#### About this task:
The whole listing, pictures aside, should be reproduced exactly.

»»

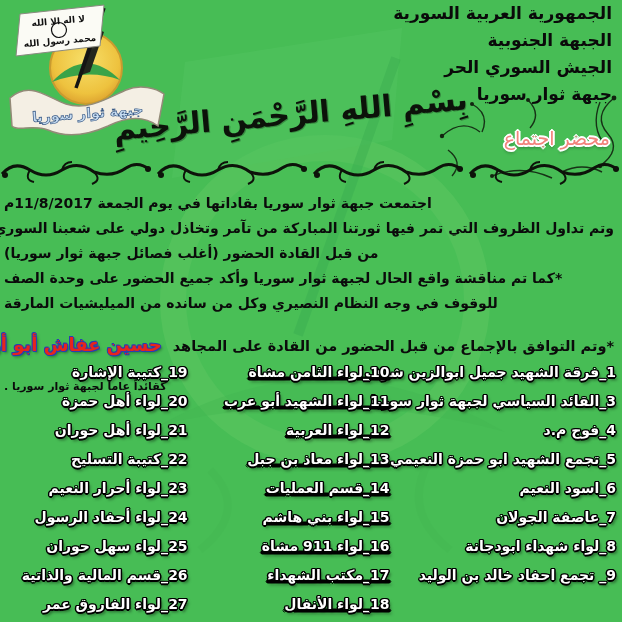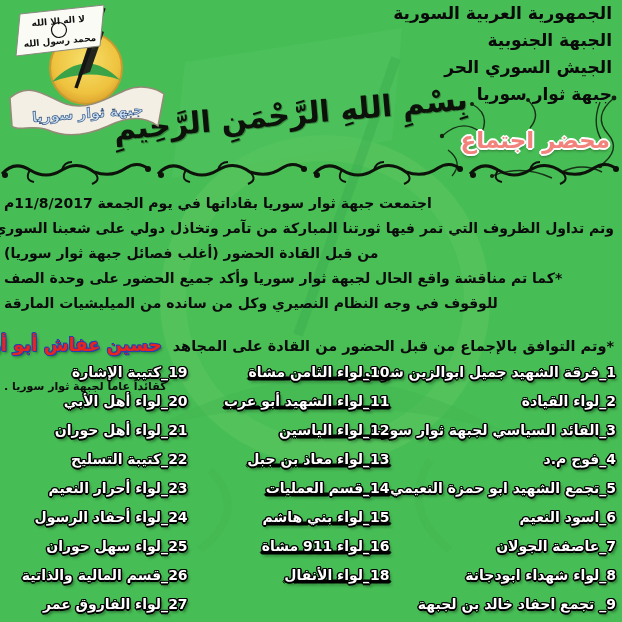"محضر اجتماع" .badge { font-size: 23px -> 19px; font-weight: bold -> normal }
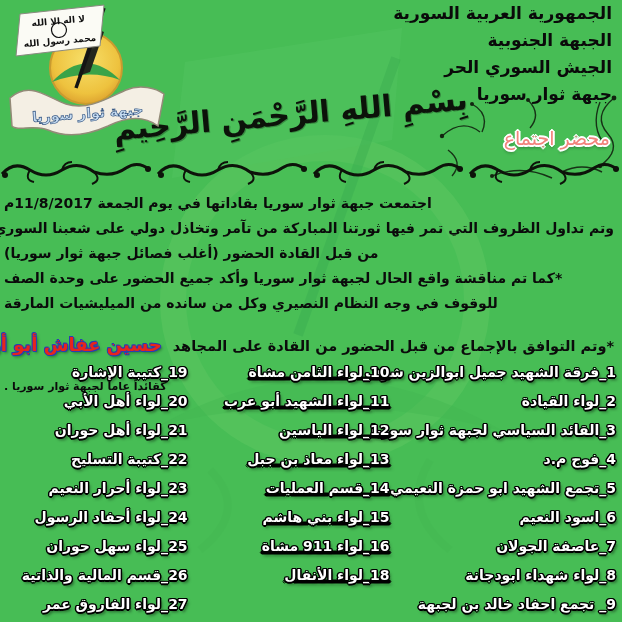"20_لواء أهل الأبي" div.faction { text: الأبي -> حمزة }
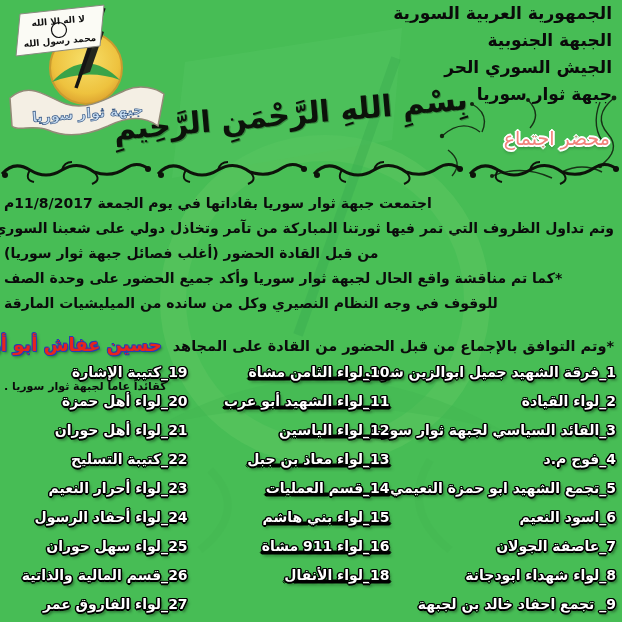"2_لواء القيادة" div.faction { html: <div>2_لواء القيادة</div> -> none }
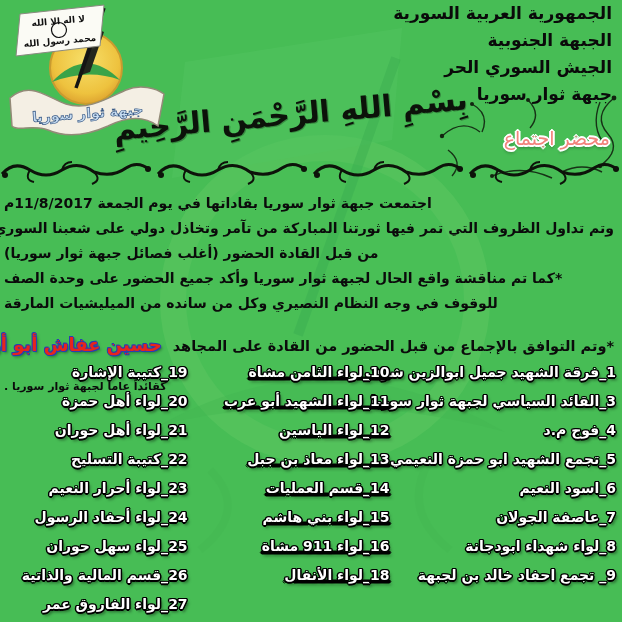"12_لواء الياسين" div.faction { text: الياسين -> العربية }
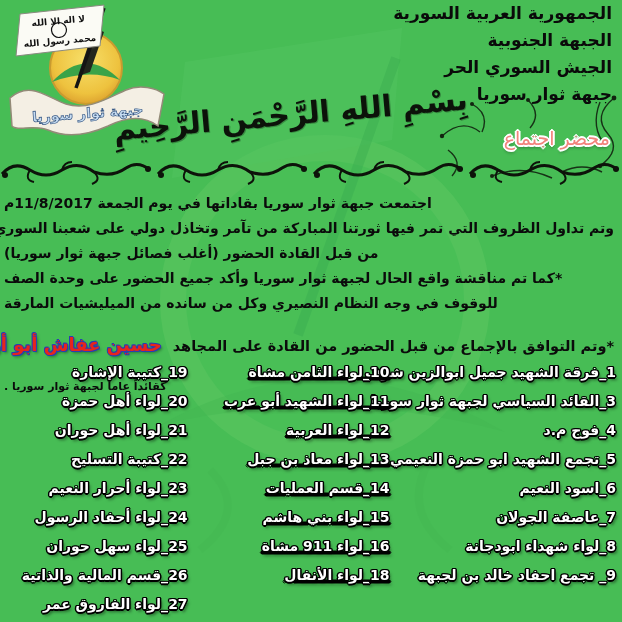"17_مكتب الشهداء" div.faction { html: none -> <div>17_مكتب الشهداء</div> }
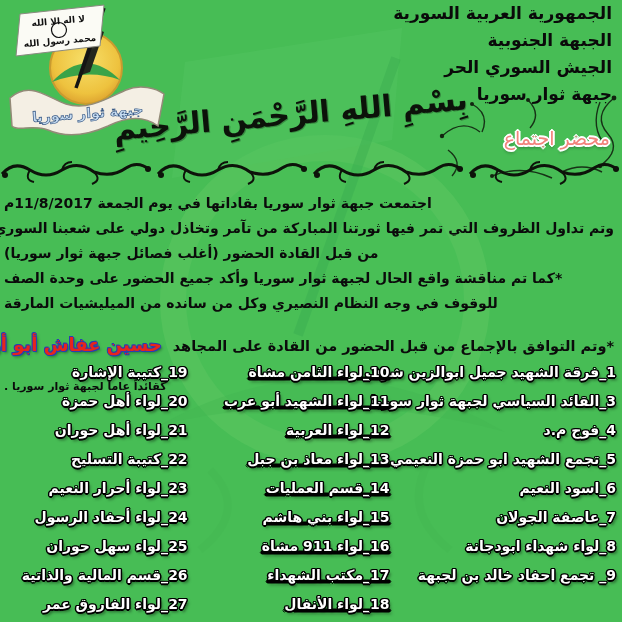"9_ تجمع احفاد خالد بن" div.faction { text: لجبهة -> الوليد }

««

#### Reply:
"محضر اجتماع" .badge { font-size: 23px -> 19px; font-weight: bold -> normal }
"20_لواء أهل الأبي" div.faction { text: الأبي -> حمزة }
"2_لواء القيادة" div.faction { html: <div>2_لواء القيادة</div> -> none }
"12_لواء الياسين" div.faction { text: الياسين -> العربية }
"17_مكتب الشهداء" div.faction { html: none -> <div>17_مكتب الشهداء</div> }
"9_ تجمع احفاد خالد بن" div.faction { text: لجبهة -> الوليد }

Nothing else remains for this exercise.